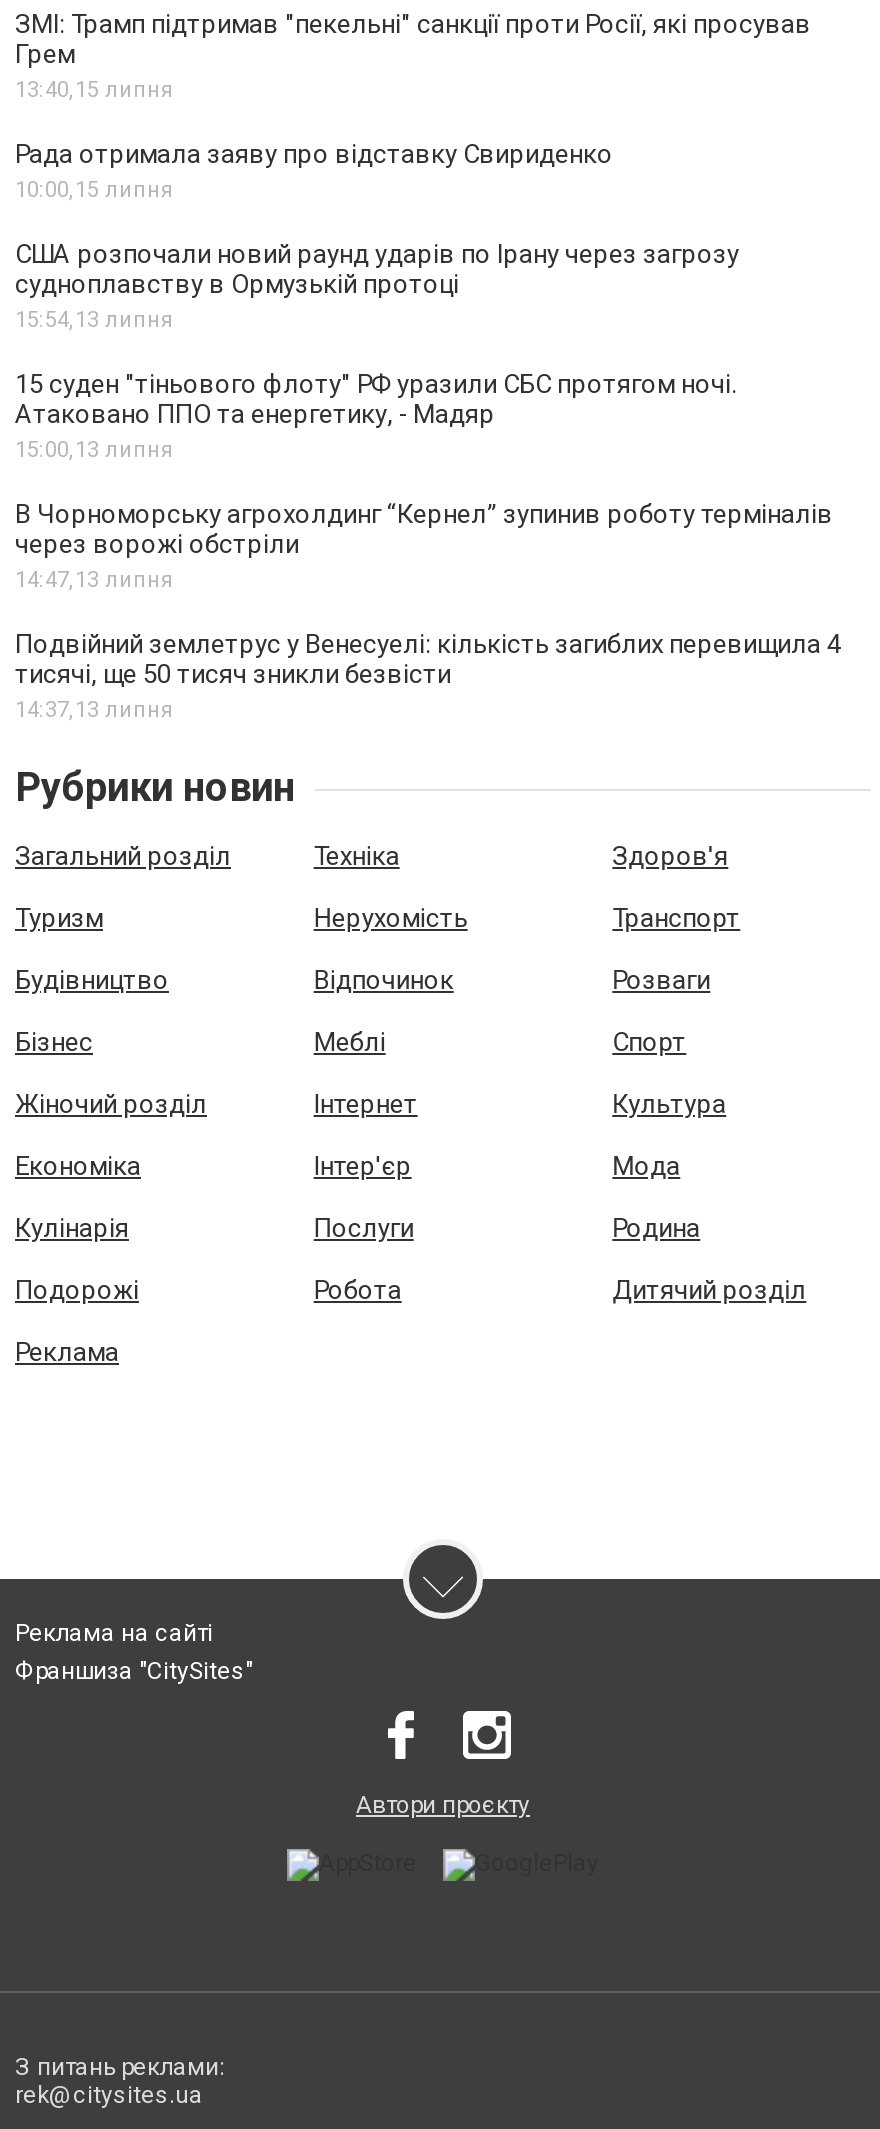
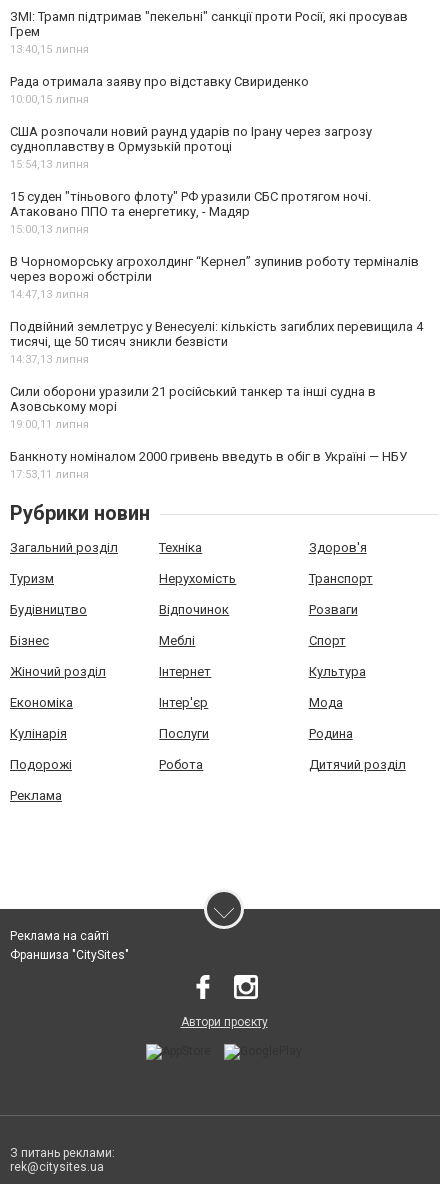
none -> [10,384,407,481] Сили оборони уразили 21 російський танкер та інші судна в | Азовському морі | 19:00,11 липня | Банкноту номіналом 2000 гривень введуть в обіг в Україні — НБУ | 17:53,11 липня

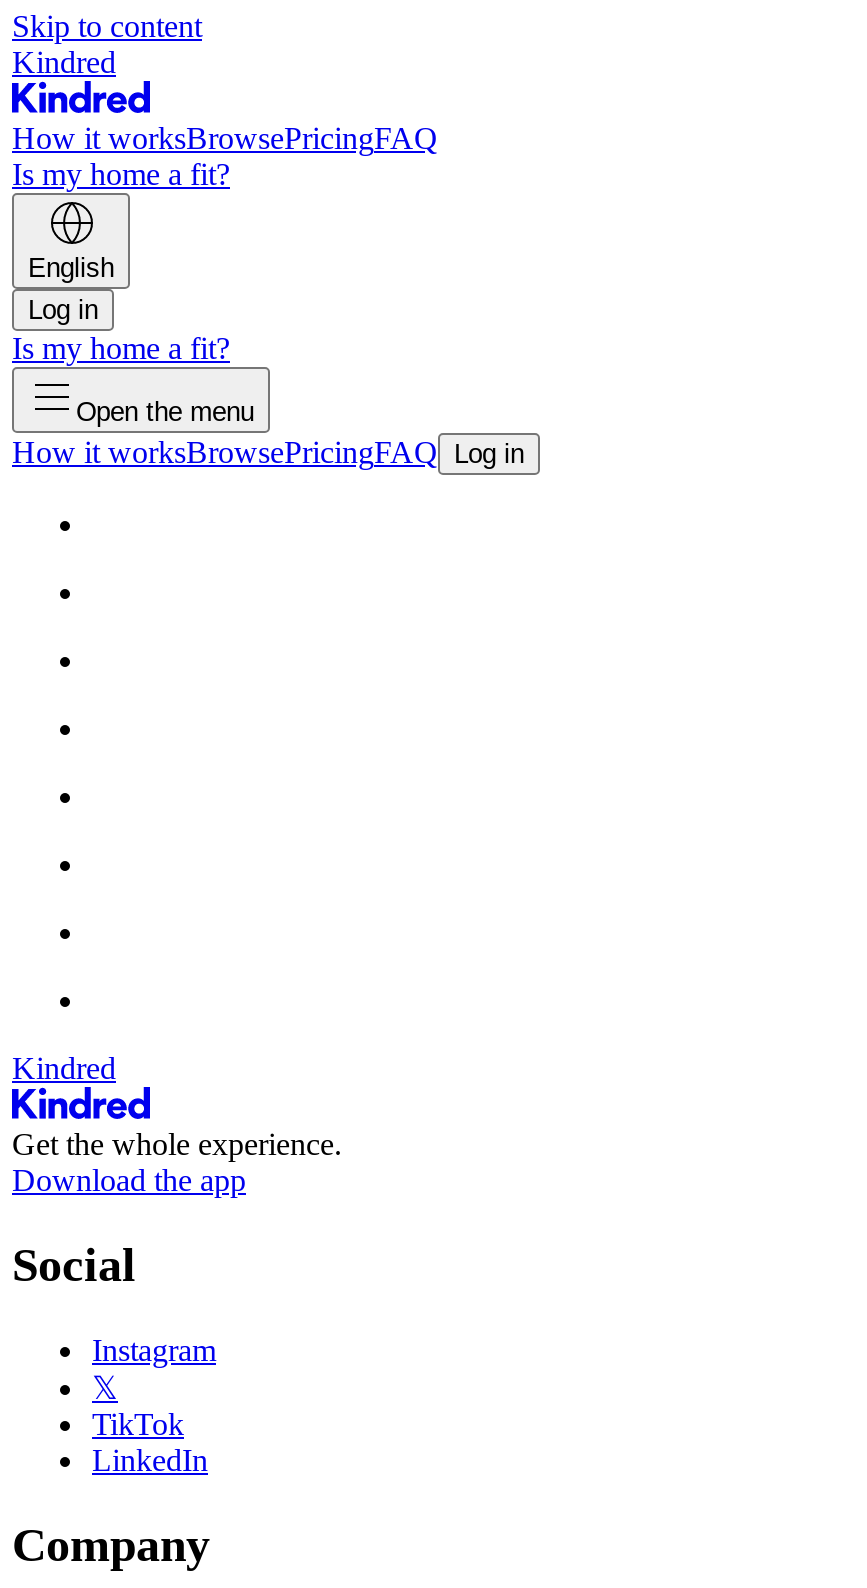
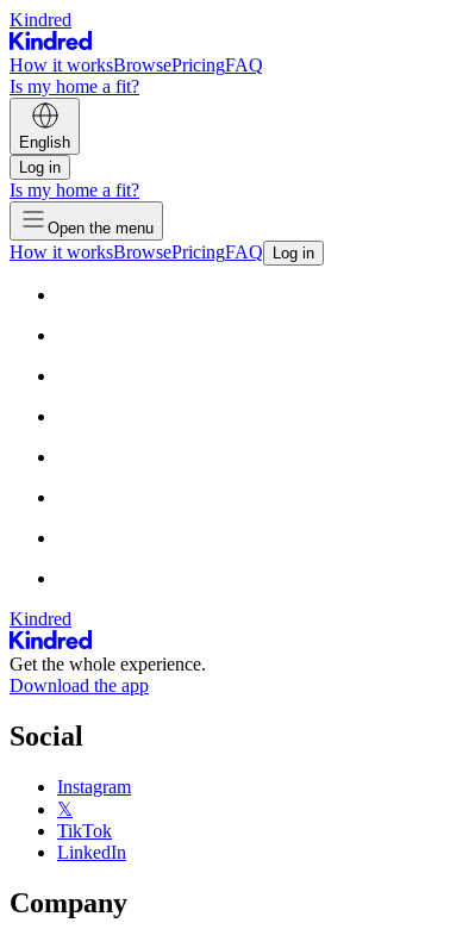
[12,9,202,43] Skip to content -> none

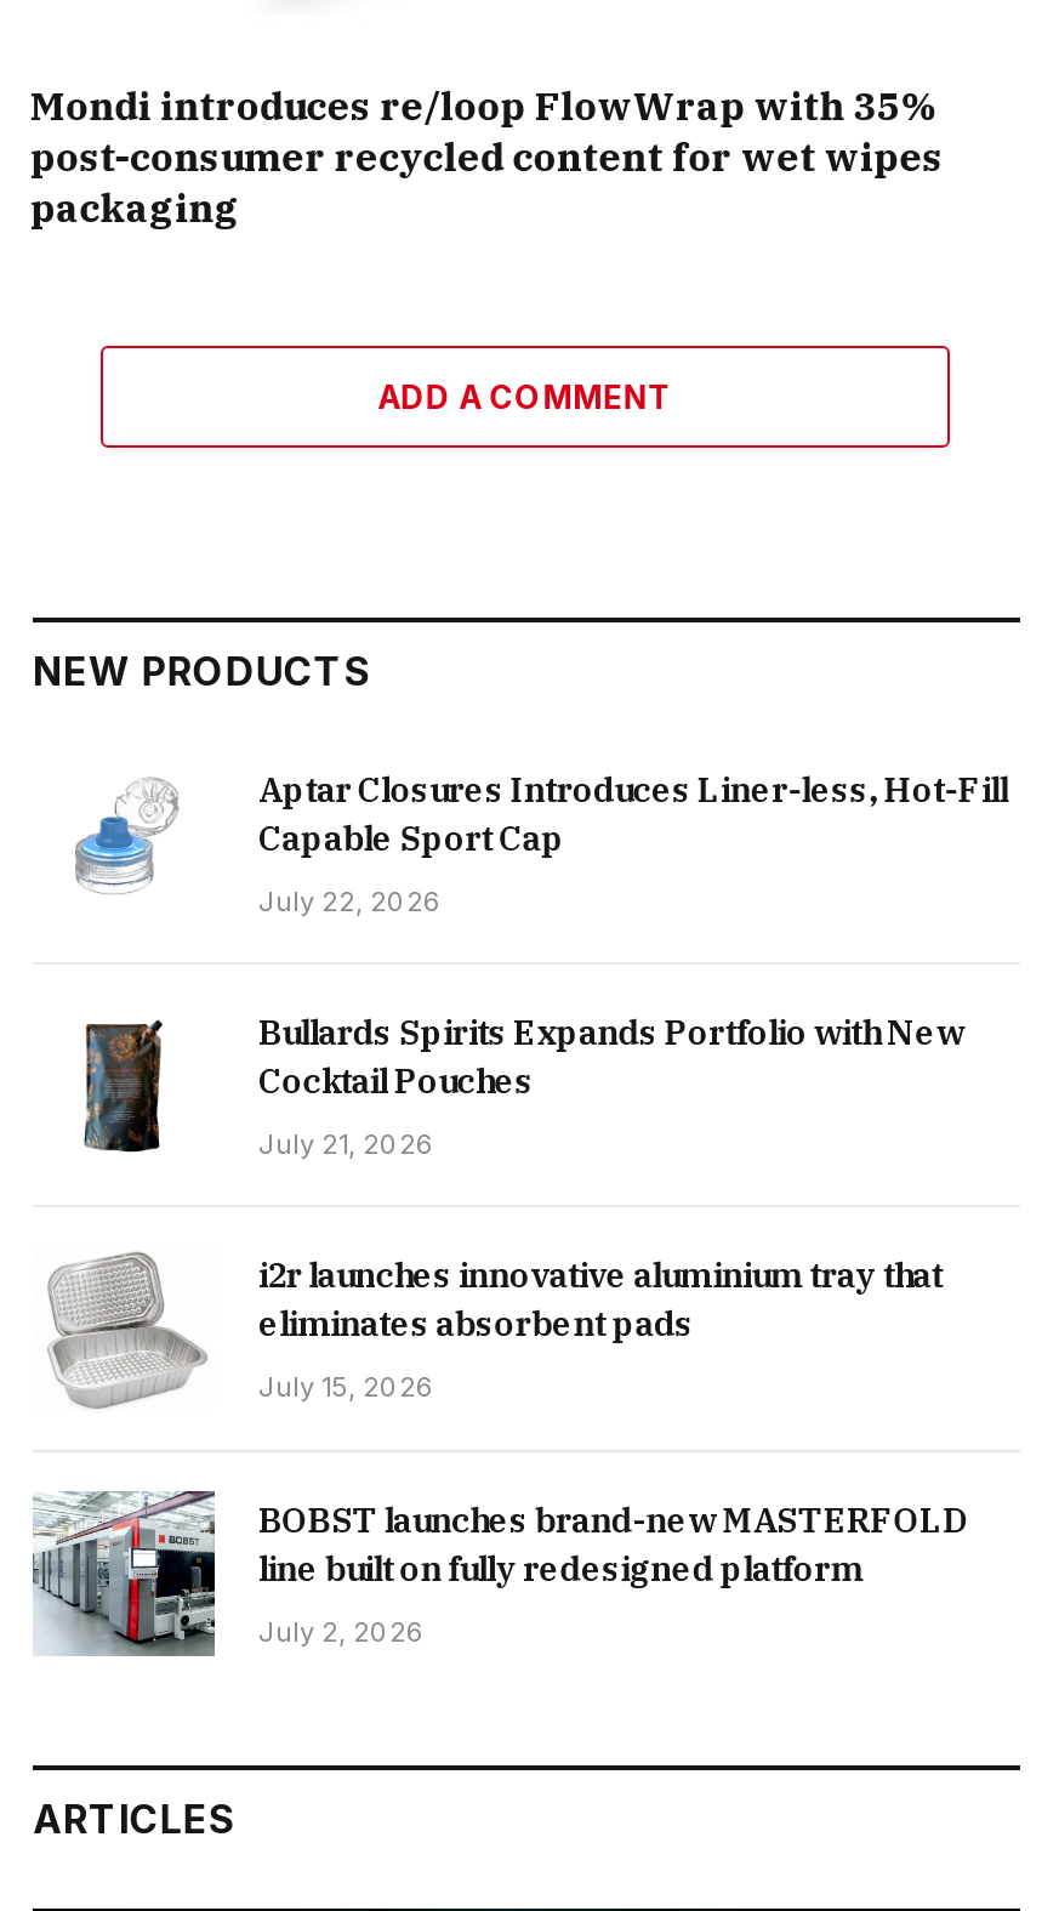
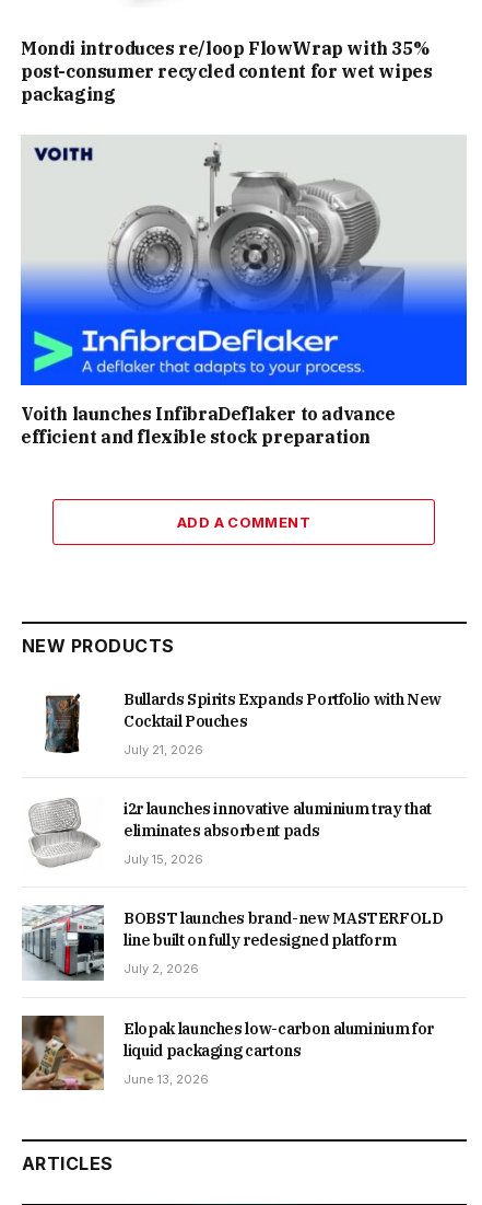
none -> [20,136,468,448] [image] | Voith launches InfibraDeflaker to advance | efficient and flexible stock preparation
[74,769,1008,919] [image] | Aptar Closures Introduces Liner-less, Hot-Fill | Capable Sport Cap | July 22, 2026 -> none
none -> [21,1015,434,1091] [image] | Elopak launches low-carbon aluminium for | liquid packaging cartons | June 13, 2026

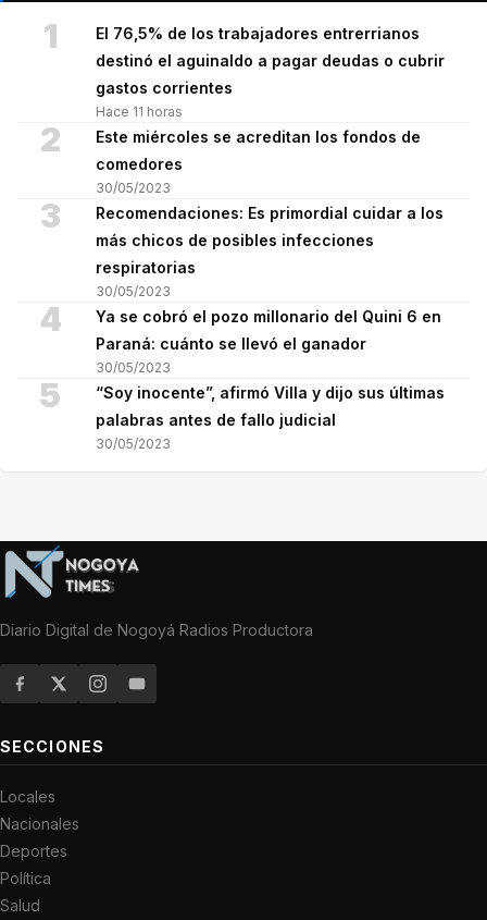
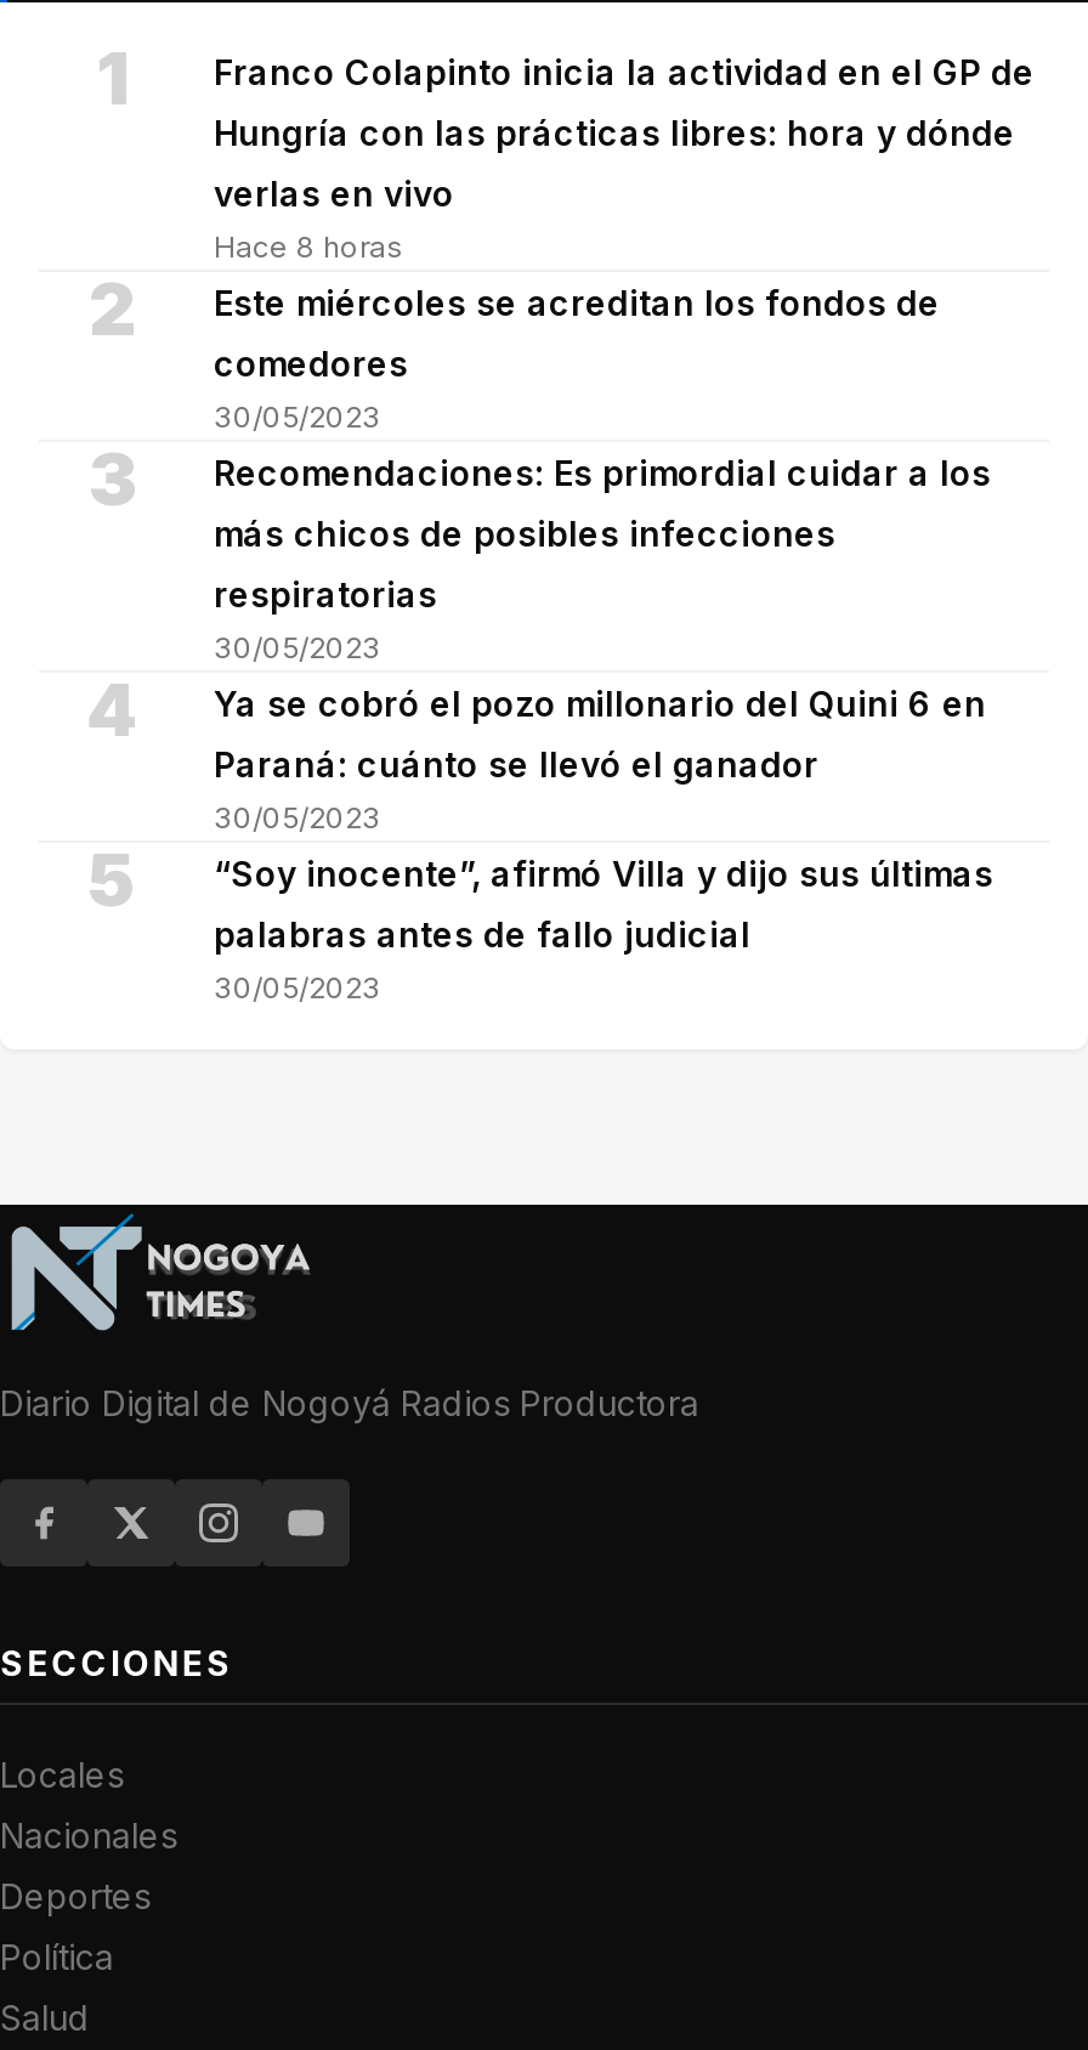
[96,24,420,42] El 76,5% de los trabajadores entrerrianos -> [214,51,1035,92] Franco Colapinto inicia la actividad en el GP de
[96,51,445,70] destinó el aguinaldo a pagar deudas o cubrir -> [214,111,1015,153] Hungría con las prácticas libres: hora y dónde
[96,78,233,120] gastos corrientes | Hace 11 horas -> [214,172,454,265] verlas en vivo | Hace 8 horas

====================

• [Task prompt]: Nothing but the pictures should be left out when the listing above is transcribed.

• [Expected answer]:
none -> [10,384,407,481] Сили оборони уразили 21 російський танкер та інші судна в | Азовському морі | 19:00,11 липня | Банкноту номіналом 2000 гривень введуть в обіг в Україні — НБУ | 17:53,11 липня

[12,9,202,43] Skip to content -> none

none -> [20,136,468,448] [image] | Voith launches InfibraDeflaker to advance | efficient and flexible stock preparation
[74,769,1008,919] [image] | Aptar Closures Introduces Liner-less, Hot-Fill | Capable Sport Cap | July 22, 2026 -> none
none -> [21,1015,434,1091] [image] | Elopak launches low-carbon aluminium for | liquid packaging cartons | June 13, 2026

[96,24,420,42] El 76,5% de los trabajadores entrerrianos -> [214,51,1035,92] Franco Colapinto inicia la actividad en el GP de
[96,51,445,70] destinó el aguinaldo a pagar deudas o cubrir -> [214,111,1015,153] Hungría con las prácticas libres: hora y dónde
[96,78,233,120] gastos corrientes | Hace 11 horas -> [214,172,454,265] verlas en vivo | Hace 8 horas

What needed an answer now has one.